Marti went to the bed and collapsed in a heap, letting a long sigh deflate that phony facade she’d been keeping up for the last few days since she’d invented the artificial insemination story for her brothers. The facade she’d had to kick up a notch since that afternoon when yet another curveball had been tossed at her in the form of Noah Perry.

“Am I the only one you can knock around?” she muttered to whatever unseen forces seemed to be at work in her life for the last nine-and-a-half months.

Regardless of how she was presenting everything to her brothers, underneath it all she was a wreck.

She’d hoped never to go through anything more stressful than the death of her fiancé. But the last few weeks had rivaled it.

Pregnant. She’d done one dumb thing in her life and had she been allowed to just get away with it? No. She’d gotten pregnant!

It wasn’t as if she’d planned to go to Denver that last weekend in March and sleep with a stranger. It wasn’t as if it had even crossed her mind. She’d volunteered to oversee the Hardware Expo just to escape for a few days. To escape the constant reminders of Jack everywhere she looked, everywhere she went, every which way she turned. To escape all the well-intentioned sympathy and pity of friends and family. To escape the awkward position of being a sort-of-but-not-really widow.

She’d just wanted a few days without anyone tiptoeing around her or being overly solicitous of her. A few days of not needing to assure everyone she spoke to that she was okay. A few days to interact with people who didn’t know her or Jack or what had happened. People who were just going about their lives the way they always had.

Which was exactly what she’d found and for the whole three days of the Expo she’d felt as if at least half of the weight on her shoulders had been lifted. It had actually been easier to endure the bouts of grief without all the coddling and fussing.

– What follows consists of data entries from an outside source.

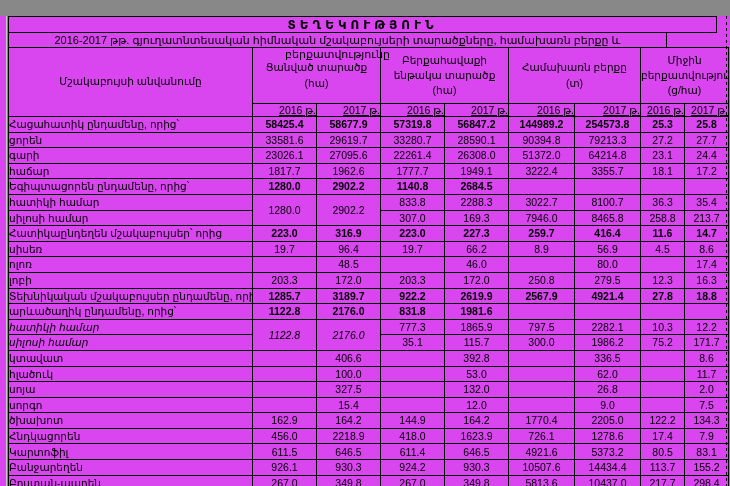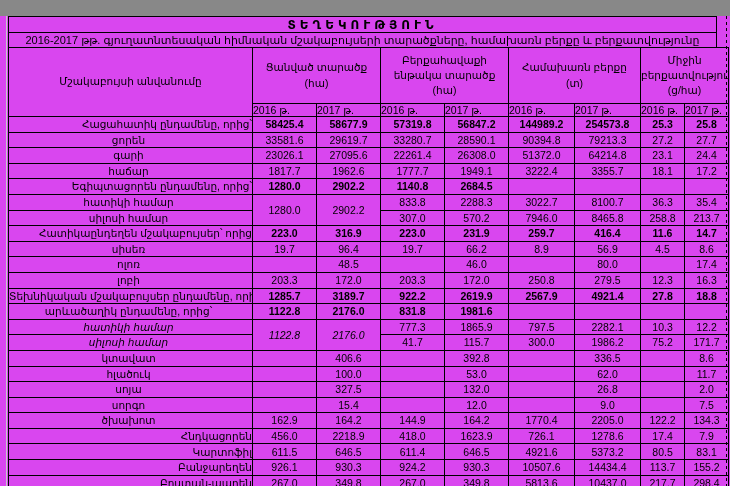--- a/index.html
+++ b/index.html
@@ -19,7 +19,7 @@
     font-weight:bold; font-size:12px; letter-spacing:4px; line-height:16px;
   }
   .subtitle {
-    position:absolute; left:8px; top:16px; width:709px; height:16px;
+    position:absolute; left:8px; top:16px; width:659px; height:16px;
     border:1px solid #000; text-align:center;
     font-size:11px; line-height:14px;
   }

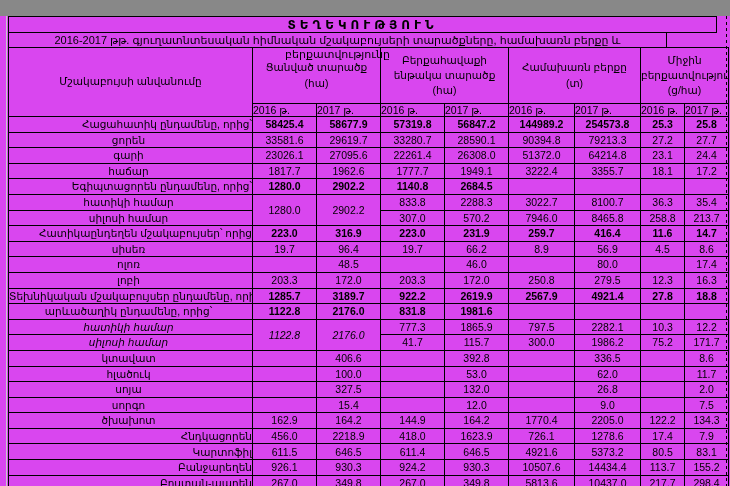--- a/index.html
+++ b/index.html
@@ -35,7 +35,7 @@
     height:56px; text-align:center; white-space:pre-line; line-height:1.45;
     vertical-align:middle;
   }
-  thead tr.year-row th { height:13px; text-align:left; }
+  thead tr.year-row th { height:13px; text-align:right;text-decoration:underline; }
   tbody td { height:15.6px; line-height:1; vertical-align:middle; }
   td.name { text-align:right; padding-left:3px; }
   td.name.right { text-align:center; padding-right:4px; }

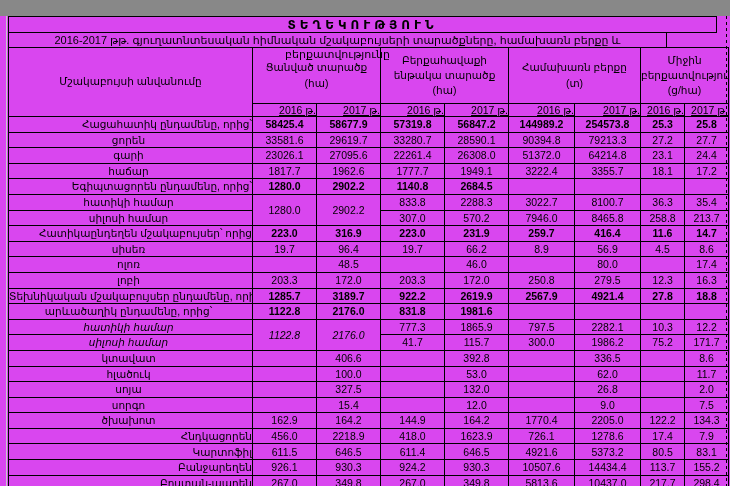--- a/index.html
+++ b/index.html
@@ -37,7 +37,7 @@
   }
   thead tr.year-row th { height:13px; text-align:right;text-decoration:underline; }
   tbody td { height:15.6px; line-height:1; vertical-align:middle; }
-  td.name { text-align:right; padding-left:3px; }
+  td.name { text-align:left; padding-left:3px; }
   td.name.right { text-align:center; padding-right:4px; }
   td.name.italic { font-style:italic; }
   td.val { text-align:center; }

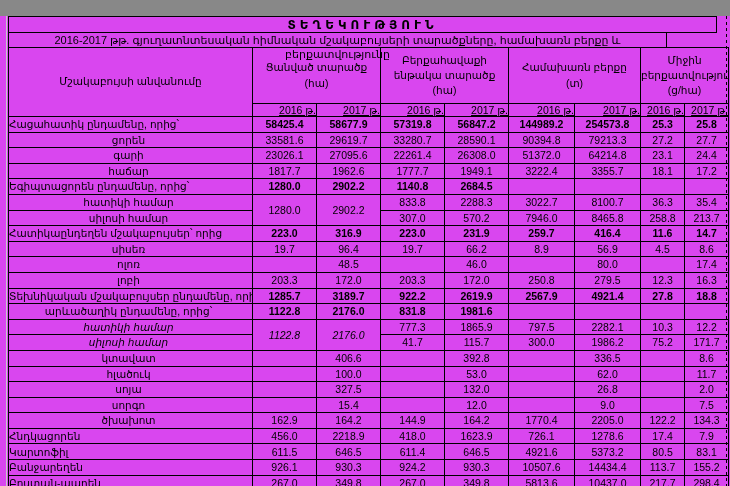--- a/index.html
+++ b/index.html
@@ -38,7 +38,7 @@
   thead tr.year-row th { height:13px; text-align:right;text-decoration:underline; }
   tbody td { height:15.6px; line-height:1; vertical-align:middle; }
   td.name { text-align:left; padding-left:3px; }
-  td.name.right { text-align:center; padding-right:4px; }
+  td.name.right { text-align:left; padding-right:4px; }
   td.name.italic { font-style:italic; }
   td.val { text-align:center; }
   td.val.italic { font-style:italic; }

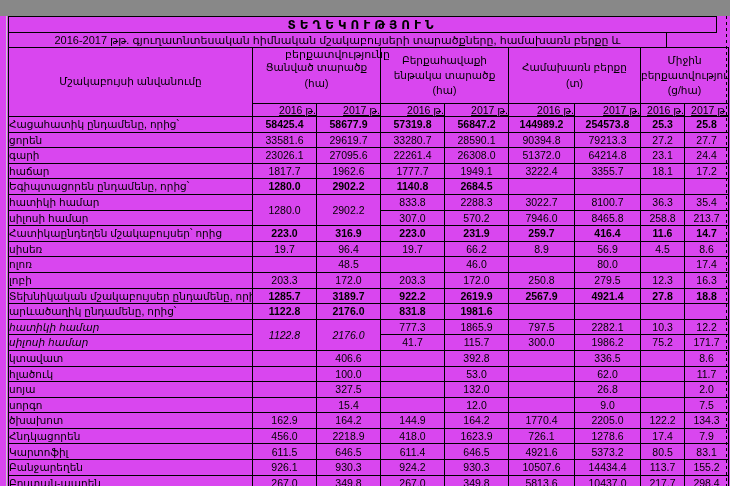--- a/index.html
+++ b/index.html
@@ -164,7 +164,7 @@
         <tr>
           <td class="name right">սիլոսի համար</td>
           <td class="val">307.0</td>
-          <td class="val">570.2</td>
+          <td class="val">169.3</td>
           <td class="val">7946.0</td>
           <td class="val">8465.8</td>
           <td class="val">258.8</td>

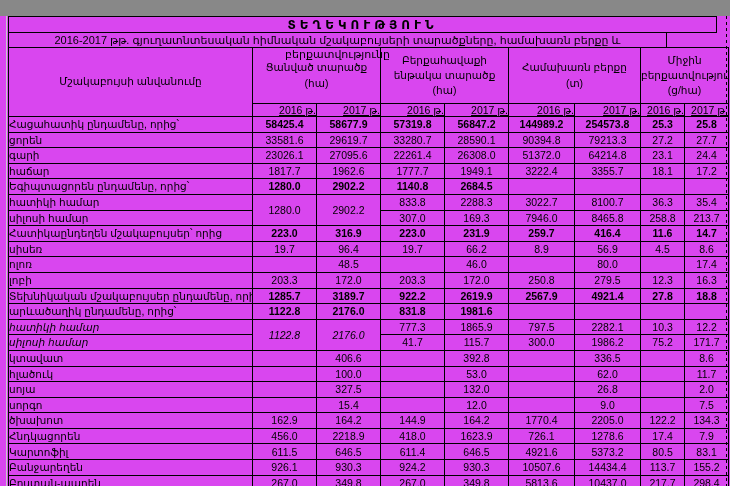--- a/index.html
+++ b/index.html
@@ -175,7 +175,7 @@
           <td class="val">223.0</td>
           <td class="val">316.9</td>
           <td class="val">223.0</td>
-          <td class="val">231.9</td>
+          <td class="val">227.3</td>
           <td class="val">259.7</td>
           <td class="val">416.4</td>
           <td class="val">11.6</td>

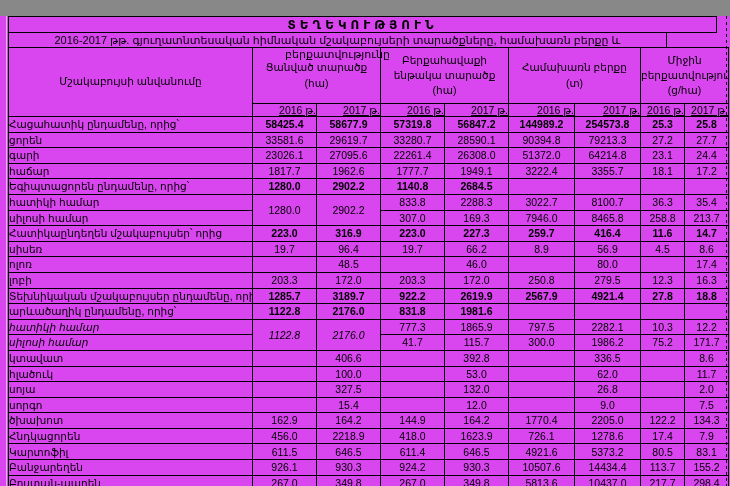--- a/index.html
+++ b/index.html
@@ -249,7 +249,7 @@
         </tr>
         <tr>
           <td class="name right italic">սիլոսի համար</td>
-          <td class="val">41.7</td>
+          <td class="val">35.1</td>
           <td class="val">115.7</td>
           <td class="val">300.0</td>
           <td class="val">1986.2</td>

Bouts of grief—she realized as she thought that that’s what the grieving was becoming. That it wasn’t the constant, ever-present entity that it had been at the beginning. That now she was doing what Wyatt had said she would—that the times when she felt better and more able to cope, more as if she really was going to get through it, were increasing. That the times when she was blinded by it were becoming fewer and further between.

And the Expo had helped that along.

And so had Noah Perry…

She’d encountered him on several occasions over those three days. Not that she’d known his name. Until the night in the coffee shop he was just another face among the gazillion faces that had passed through Home-Max’s displays or visited the hospitality suite.

And yet here she was, having his baby.

Overwhelmed by that all over again, she lay on her side on the bed with her feet still on the floor.

The image of Noah’s face had stuck with her at least, she thought in a feeble attempt to somehow make this seem less awful than it did. He was memorably handsome, though. Which was why she’d noticed him even among the crowd at the Expo and amid a sea of other faces in the suite when he’d passed through.

He had rugged good looks—a sharply defined bone structure that gave him a square brow, high cheekbones, a razor-sharp nose and a jawline that was strong and prominent.

But it was his hair and eyes that had really stuck with her. There was nothing common or ordinary about them.

He had great hair. Dark and thick and wavy. And although he wore it a little longer than she’d liked Jack to wear his, it suited this guy. Full and carelessly combed away from that chiseled face, it touched his collar in the back and gave him an untamed, bad-boy air.